L'Essentiel de vos Informations en temps réel ! L'actualité du monde filtré et résumer rien que pour vous !

En 1999, lorsque Boris Eltsine annonçait le nom de son nouveau premier ministre, les diplomates étrangers s’interrogeaient : « Poutine qui ? ». Vingt et un ans plus tard, les spécialistes du Kremlin ont dû fouiller dans leurs fiches pour découvrir qui était Mikhaïl Michoustine, le nouveau premier ministre que s’est choisi Vladimir Poutine au terme d’une journée marquée par l’annonce surprise d’une réforme de la constitution.

→ EXPLICATION. Vladimir Poutine change la Constitution et son gouvernement

Le successeur de Dimitri Medvedev, relégué au passage à une fonction honorifique, ne devrait pas, sauf surprise, connaître un destin comparable à celui de Vladimir Poutine. « Il est difficile de voir en lui un successeur potentiel.

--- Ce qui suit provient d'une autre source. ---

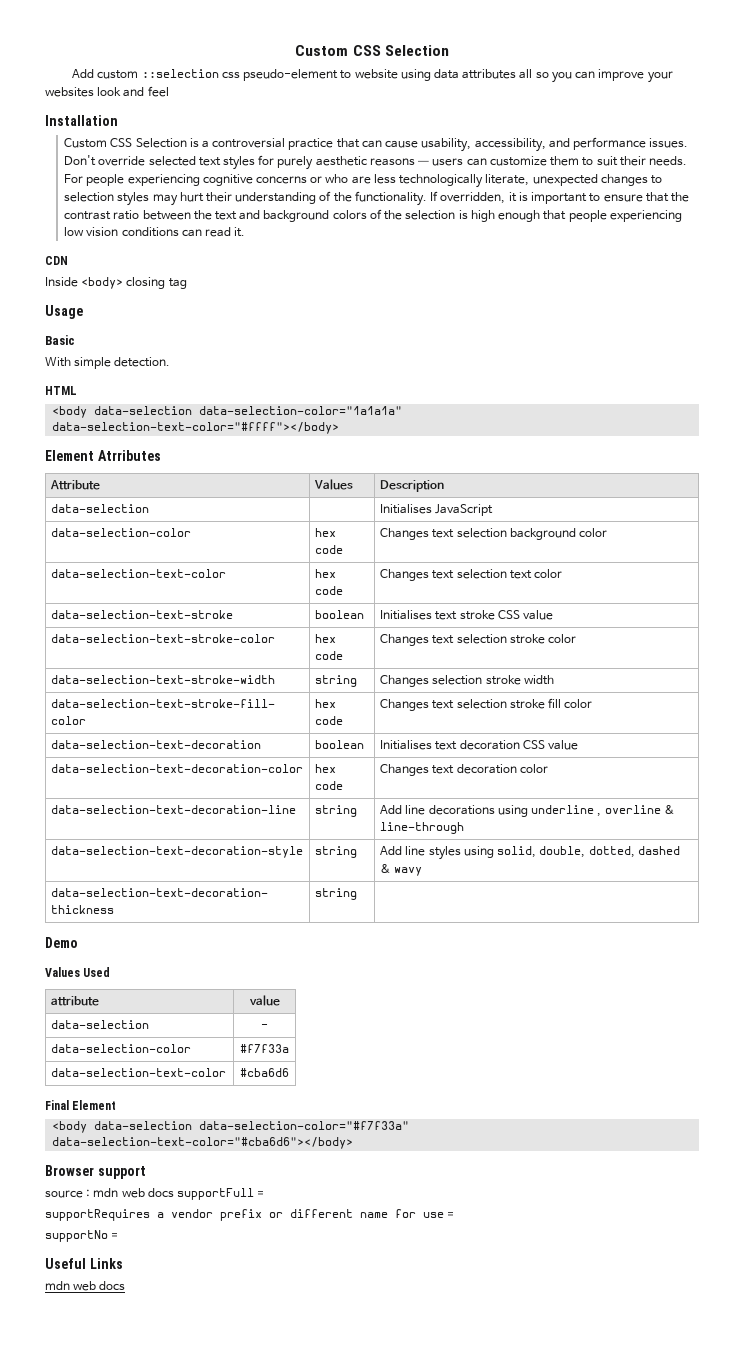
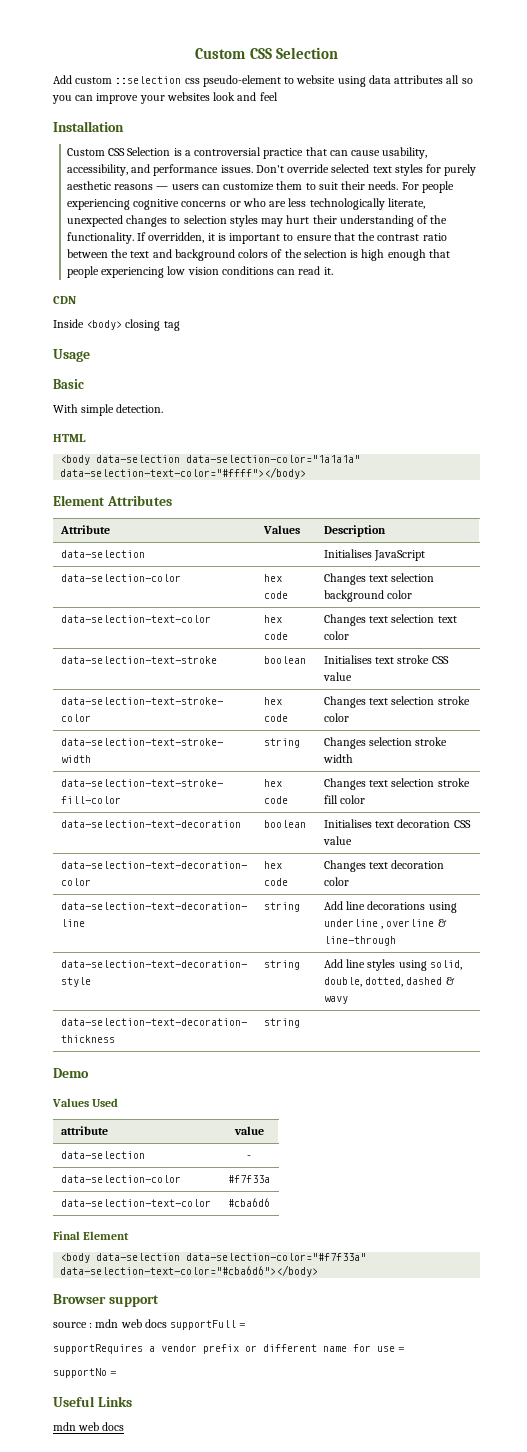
[97,450,161,461] Atrributes -> [106,495,172,506] Attributes

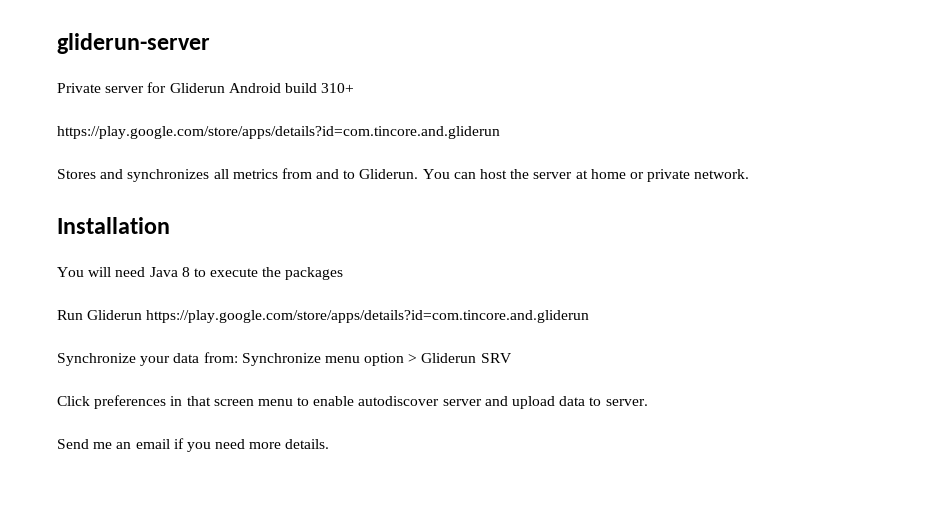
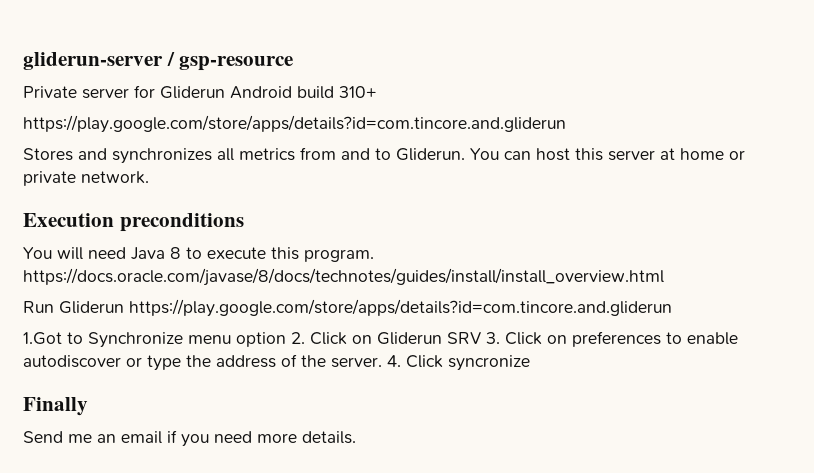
(210, 43) none -> [166,52,294,71] / gsp-resource
[510,169,530,179] the -> [575,148,603,161] this
[57,217,170,234] Installation -> [23,213,244,232] Execution preconditions
[262,267,344,280] the packages -> [271,247,374,262] [23,268,664,286] this program. https://docs.oracle.com/javase/8/docs/technotes/guides/install/install_overview.html
[57,352,512,366] [57,395,648,409] Synchronize your data from: Synchronize menu option > Gliderun SRV // Click preferences in that screen menu to enable autodiscover server and upload data to server. -> [23,331,738,348] [23,354,530,371] [23,397,88,416] 1.Got to Synchronize menu option 2. Click on Gliderun SRV 3. Click on preferences to enable autodiscover or type the address of the server. 4. Click syncronize // Finally

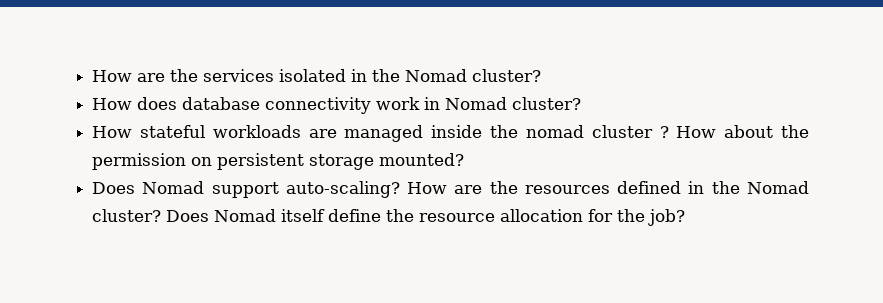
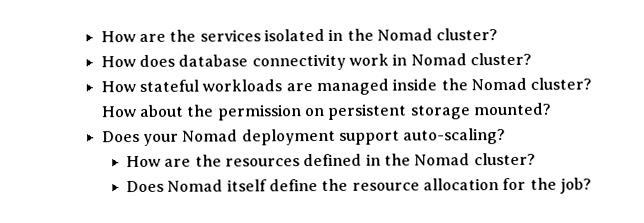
[525,125,669,138] nomad cluster ? -> [470,77,593,91] Nomad cluster?
[142,181,205,194] Nomad -> [142,128,336,146] your Nomad deployment
(400, 189) none -> (507, 136) //
(162, 215) none -> (536, 159) //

Il n’a aucune expérience dans les affaires politiques ni popularité auprès de l’électorat, observe Tatiana Stanovaya, analyste politique pour le groupe de réflexion R. Politik. De par son parcours, il s’agit avant tout d’un technocrate efficace. »

Un chantre du numérique

À la différence du maître du Kremlin, Mikhaïl Michoustine n’est pas directement issu du moule très influent des silovikis, les représentants des forces de l’ordre (armée, renseignements). Cet ingénieur de 53 ans est un haut fonctionnaire qui s’est fait connaître au sein de l’administration en gérant avec habileté la modernisation du service des impôts à partir de 2010. Sous sa direction, la croissance des recettes fiscales s’est élevée à près de 70 % en cinq ans, avait-il affirmé en 1998 au quotidien économique Vedomosti.

Ce chantre du numérique a défendu la création d’une base de données centralisée regroupant toutes les données existantes sur les citoyens russes, et accessible à toutes les administrations, facilitant la lutte contre la fraude fiscale, un sport national en Russie.

Parmi les hauts fonctionnaires, il passe pour l’un des rares à avoir une connaissance fine des technologies de l’information dont s’est entiché le chef du Kremlin.

Un homme idéologiquement neutre

Ses qualités de gestionnaire ont d’ailleurs fini par attirer l’attention de Vladimir Poutine qu’il retrouve parfois sur les terrains de hockey sur glace, les patins aux pieds. « Mikhaïl Michoustine n’appartient pas au premier cercle des proches de Vladimir Poutine », précise Tatiana Stanovaya. Il n’a même jamais été affilié à un clan ou un autre. « S’il a de très bonnes relations avec Alexis Koudrine (NDLR : le président de la Cour des comptes et chef de file des libéraux à Moscou), ils ne sont pas alliés, ajoute Tatiana Stanovaya. Mikhaïl Michoustine n’est pas un réformateur. »

Adoubé sans surprise par le parlement, jeudi 16 janvier, le nouveau premier ministre de Vladimir Poutine a promis de « réels changements pour le meilleur » durant sa première et brève allocution officielle. Rien n’indique cependant, dans ses propos ou ceux de Vladimir Poutine lors de son discours à la nation le 15 janvier, une inflexion profonde de la politique économique du régime, en dehors de quelques « cadeaux » sociaux, comme la hausse des primes de naissance accordées aux familles russes.

« La nomination de Mikhaïl Michoustine au poste de premier ministre est un simple ajustement technique, pronostique Jean-Robert Raviot, professeur de civilisation russe à l’université de Paris Ouest Nanterre. Ce dernier vient se placer dans la lignée des Fradkov et Zoubkov, premiers ministres technocrates, pour ne pas dire techniques, des années 2000. » La nomination de son gouvernement, attendu d’ici une semaine, sera un bon indicateur de sa marge de manœuvre, entre le chef du Kremlin d’un côté et le président du parlement de l’autre.